You can also define a relationship in SQLAlchemy. This automatically loads the columns of the referenced dataset and creates an instance of an object of the respective model class. You can request one or more objects directly from the model, depending on the relationship (ONE <-> ONE, ONE <-> MANY, MANY <-> ONE, MANY <-> MANY). This is the virtual relationship.
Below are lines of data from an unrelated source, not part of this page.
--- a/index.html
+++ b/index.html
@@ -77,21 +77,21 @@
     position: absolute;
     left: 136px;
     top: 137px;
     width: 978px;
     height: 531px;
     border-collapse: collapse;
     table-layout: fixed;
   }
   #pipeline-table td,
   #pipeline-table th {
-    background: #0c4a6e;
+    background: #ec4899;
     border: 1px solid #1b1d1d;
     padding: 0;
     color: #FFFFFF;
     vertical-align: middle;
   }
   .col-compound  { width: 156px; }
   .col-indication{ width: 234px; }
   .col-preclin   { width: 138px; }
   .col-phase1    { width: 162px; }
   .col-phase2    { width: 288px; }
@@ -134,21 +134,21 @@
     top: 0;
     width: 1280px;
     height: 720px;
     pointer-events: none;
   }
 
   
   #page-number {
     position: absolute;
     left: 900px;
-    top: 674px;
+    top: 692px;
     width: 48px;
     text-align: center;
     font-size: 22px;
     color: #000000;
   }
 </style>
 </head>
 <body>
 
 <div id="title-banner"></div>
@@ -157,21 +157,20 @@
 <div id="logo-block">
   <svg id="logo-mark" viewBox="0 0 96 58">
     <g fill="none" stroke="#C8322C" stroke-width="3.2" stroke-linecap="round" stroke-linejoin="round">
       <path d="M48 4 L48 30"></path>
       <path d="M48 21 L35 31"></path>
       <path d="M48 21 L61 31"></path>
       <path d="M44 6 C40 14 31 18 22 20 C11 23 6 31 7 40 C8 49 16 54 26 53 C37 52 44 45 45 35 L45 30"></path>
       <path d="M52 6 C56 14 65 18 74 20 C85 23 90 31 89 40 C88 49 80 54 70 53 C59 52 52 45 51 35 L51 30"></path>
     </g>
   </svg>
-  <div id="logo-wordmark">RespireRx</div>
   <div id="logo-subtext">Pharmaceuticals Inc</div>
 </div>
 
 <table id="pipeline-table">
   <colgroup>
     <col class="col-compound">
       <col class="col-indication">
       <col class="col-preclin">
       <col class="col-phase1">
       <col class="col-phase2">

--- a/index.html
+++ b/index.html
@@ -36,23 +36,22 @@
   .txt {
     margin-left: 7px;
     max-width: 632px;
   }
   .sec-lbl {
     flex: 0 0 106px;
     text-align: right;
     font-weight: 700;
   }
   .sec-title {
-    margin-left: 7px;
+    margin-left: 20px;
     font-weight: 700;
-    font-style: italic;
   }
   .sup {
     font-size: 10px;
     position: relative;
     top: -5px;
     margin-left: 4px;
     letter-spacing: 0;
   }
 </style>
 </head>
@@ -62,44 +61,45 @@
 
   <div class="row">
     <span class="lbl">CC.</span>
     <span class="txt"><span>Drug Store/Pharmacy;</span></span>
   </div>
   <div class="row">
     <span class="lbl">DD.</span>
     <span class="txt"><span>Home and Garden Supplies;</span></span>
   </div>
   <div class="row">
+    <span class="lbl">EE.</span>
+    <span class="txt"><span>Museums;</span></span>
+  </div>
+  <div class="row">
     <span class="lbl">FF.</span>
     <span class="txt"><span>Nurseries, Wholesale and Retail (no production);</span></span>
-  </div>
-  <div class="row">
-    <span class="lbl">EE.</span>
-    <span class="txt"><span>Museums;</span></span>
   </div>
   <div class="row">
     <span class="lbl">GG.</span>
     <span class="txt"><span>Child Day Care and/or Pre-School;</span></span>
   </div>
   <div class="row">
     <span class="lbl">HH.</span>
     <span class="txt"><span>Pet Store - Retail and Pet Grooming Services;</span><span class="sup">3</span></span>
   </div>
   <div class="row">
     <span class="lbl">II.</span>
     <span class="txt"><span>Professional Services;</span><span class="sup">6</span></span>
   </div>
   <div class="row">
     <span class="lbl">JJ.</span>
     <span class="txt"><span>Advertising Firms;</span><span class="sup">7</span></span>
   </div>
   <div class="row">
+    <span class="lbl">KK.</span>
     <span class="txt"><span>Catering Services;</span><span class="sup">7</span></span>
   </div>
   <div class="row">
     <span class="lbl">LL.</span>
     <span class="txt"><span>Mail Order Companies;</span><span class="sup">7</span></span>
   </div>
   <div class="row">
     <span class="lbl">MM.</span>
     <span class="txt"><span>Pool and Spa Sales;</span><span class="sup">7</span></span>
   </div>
It is only there to do the class mapping and is optional and not a property of the database.
When creating an object using SQLAlchemy, as you did in your route, you can either set the referencing id (foreign key; author_id), or you pass over the entire referenced object (author / current_user). If you use the first variant, you set the foreign key directly. If the second solution is chosen, the primary key (id) column is automatically assigned to the column that is defined as the foreign key (author_id) in the background.
The actual relationship is defined by the link between the foreign key and the primary key. This is a property of the database. The lookup of the objects is defined by the SQLAlchemy relationship and reflects part of the ORM (Object Relational Mapping). It is a property of SQLAlchemy.
Your mistake was that you passed a string to the constructor instead of an object from your model class. So the mapping could not work.